=== Required work ===
A line below contains "Total | Kneeling Score: 6,316 -> 5,792", and a later one contains "Lathrop Team A | Team Score: 1,831 -> 1,465". Repeat both, with every line between them, exactly.

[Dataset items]
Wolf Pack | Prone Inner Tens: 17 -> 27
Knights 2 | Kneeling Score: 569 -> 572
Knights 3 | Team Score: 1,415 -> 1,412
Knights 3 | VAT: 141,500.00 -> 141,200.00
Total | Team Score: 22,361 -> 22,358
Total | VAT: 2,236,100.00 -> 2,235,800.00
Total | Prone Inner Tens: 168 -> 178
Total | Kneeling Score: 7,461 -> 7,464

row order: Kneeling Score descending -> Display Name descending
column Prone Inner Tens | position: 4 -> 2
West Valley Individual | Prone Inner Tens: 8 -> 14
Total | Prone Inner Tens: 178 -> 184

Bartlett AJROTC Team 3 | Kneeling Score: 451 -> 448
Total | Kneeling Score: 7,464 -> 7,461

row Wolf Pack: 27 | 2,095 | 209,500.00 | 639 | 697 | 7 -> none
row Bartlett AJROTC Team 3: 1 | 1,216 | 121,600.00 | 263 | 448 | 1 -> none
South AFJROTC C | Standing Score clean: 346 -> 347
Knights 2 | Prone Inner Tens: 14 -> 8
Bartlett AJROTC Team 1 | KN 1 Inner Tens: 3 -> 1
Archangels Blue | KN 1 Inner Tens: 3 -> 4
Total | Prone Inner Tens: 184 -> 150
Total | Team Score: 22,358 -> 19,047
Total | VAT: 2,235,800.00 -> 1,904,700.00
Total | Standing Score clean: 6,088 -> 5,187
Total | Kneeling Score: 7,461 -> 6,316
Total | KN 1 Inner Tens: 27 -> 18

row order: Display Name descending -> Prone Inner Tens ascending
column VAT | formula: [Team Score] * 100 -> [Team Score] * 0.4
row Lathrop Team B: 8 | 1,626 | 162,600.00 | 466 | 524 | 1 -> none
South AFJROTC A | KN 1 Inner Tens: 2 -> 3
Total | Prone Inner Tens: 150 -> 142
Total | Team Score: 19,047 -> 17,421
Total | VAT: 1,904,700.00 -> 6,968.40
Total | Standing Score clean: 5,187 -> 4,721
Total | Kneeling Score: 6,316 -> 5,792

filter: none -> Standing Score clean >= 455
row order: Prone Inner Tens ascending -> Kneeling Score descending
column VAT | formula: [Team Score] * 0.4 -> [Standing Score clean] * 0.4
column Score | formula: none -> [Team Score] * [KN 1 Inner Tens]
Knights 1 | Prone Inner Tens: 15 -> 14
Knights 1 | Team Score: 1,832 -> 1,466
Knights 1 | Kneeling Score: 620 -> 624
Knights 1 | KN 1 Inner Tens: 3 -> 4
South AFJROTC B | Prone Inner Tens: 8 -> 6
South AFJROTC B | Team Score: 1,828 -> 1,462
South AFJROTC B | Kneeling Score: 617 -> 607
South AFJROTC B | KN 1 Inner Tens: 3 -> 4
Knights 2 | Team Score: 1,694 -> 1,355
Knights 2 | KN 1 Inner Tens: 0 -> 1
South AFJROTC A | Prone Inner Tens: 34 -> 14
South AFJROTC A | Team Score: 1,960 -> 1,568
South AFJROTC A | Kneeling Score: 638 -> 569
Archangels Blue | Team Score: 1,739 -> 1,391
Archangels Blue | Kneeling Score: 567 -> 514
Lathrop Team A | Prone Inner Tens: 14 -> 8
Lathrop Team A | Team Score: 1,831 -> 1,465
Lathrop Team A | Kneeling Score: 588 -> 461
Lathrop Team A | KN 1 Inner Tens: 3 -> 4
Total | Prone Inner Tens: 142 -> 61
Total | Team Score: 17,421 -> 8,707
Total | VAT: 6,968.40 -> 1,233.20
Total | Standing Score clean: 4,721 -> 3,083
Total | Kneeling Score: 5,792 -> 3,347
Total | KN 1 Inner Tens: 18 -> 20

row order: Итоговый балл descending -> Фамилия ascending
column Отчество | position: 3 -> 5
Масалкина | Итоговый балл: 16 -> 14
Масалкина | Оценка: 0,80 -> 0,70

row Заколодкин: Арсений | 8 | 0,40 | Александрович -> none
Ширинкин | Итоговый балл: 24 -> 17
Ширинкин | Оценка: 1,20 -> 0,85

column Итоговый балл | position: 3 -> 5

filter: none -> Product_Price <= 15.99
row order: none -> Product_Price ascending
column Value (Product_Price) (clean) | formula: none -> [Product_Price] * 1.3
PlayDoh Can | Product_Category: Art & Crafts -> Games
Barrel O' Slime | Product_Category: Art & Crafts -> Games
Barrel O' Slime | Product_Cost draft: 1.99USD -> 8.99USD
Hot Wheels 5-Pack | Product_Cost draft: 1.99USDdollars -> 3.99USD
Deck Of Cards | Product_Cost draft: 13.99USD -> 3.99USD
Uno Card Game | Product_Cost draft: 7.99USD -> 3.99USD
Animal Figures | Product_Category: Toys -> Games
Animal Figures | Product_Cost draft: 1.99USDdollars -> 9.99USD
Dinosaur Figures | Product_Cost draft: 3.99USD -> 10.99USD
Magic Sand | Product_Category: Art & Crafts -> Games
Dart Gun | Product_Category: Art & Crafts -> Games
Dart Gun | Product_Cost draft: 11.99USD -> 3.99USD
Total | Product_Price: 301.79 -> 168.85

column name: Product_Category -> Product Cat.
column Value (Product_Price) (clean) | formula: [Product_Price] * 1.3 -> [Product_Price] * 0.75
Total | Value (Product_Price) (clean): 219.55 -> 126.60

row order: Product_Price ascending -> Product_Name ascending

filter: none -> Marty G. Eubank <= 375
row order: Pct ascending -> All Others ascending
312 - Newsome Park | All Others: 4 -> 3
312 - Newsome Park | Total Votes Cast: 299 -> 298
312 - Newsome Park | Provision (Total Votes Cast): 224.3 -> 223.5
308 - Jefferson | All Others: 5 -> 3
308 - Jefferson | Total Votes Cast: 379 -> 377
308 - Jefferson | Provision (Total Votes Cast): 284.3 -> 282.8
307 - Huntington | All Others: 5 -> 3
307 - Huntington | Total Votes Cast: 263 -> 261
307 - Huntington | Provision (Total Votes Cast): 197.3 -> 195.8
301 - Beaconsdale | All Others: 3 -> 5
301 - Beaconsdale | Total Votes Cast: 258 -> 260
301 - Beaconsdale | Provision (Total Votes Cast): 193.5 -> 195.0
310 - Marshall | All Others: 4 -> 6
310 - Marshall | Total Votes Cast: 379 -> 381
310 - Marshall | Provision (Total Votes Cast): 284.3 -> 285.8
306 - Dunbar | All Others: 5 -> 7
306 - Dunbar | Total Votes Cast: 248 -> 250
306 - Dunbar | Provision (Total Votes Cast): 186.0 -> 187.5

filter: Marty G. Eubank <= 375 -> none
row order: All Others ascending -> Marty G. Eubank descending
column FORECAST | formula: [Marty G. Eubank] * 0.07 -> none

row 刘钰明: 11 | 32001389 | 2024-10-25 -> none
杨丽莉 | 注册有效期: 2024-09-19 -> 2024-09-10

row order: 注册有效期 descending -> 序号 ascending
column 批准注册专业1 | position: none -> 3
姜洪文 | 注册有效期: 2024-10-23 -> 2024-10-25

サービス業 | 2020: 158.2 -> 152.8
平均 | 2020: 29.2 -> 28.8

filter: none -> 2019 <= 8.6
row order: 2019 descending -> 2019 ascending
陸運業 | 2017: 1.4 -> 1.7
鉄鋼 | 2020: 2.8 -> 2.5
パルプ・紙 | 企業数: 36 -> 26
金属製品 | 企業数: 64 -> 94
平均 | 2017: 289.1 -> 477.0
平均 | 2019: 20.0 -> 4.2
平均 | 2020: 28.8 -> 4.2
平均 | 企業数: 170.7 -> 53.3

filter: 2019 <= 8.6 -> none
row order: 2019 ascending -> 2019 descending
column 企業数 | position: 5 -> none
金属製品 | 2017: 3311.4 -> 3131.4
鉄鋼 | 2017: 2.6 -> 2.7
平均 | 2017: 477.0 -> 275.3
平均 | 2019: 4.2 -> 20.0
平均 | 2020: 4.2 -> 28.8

=== Your solution ===
Total | Kneeling Score: 6,316 -> 5,792

filter: none -> Standing Score clean >= 455
row order: Prone Inner Tens ascending -> Kneeling Score descending
column VAT | formula: [Team Score] * 0.4 -> [Standing Score clean] * 0.4
column Score | formula: none -> [Team Score] * [KN 1 Inner Tens]
Knights 1 | Prone Inner Tens: 15 -> 14
Knights 1 | Team Score: 1,832 -> 1,466
Knights 1 | Kneeling Score: 620 -> 624
Knights 1 | KN 1 Inner Tens: 3 -> 4
South AFJROTC B | Prone Inner Tens: 8 -> 6
South AFJROTC B | Team Score: 1,828 -> 1,462
South AFJROTC B | Kneeling Score: 617 -> 607
South AFJROTC B | KN 1 Inner Tens: 3 -> 4
Knights 2 | Team Score: 1,694 -> 1,355
Knights 2 | KN 1 Inner Tens: 0 -> 1
South AFJROTC A | Prone Inner Tens: 34 -> 14
South AFJROTC A | Team Score: 1,960 -> 1,568
South AFJROTC A | Kneeling Score: 638 -> 569
Archangels Blue | Team Score: 1,739 -> 1,391
Archangels Blue | Kneeling Score: 567 -> 514
Lathrop Team A | Prone Inner Tens: 14 -> 8
Lathrop Team A | Team Score: 1,831 -> 1,465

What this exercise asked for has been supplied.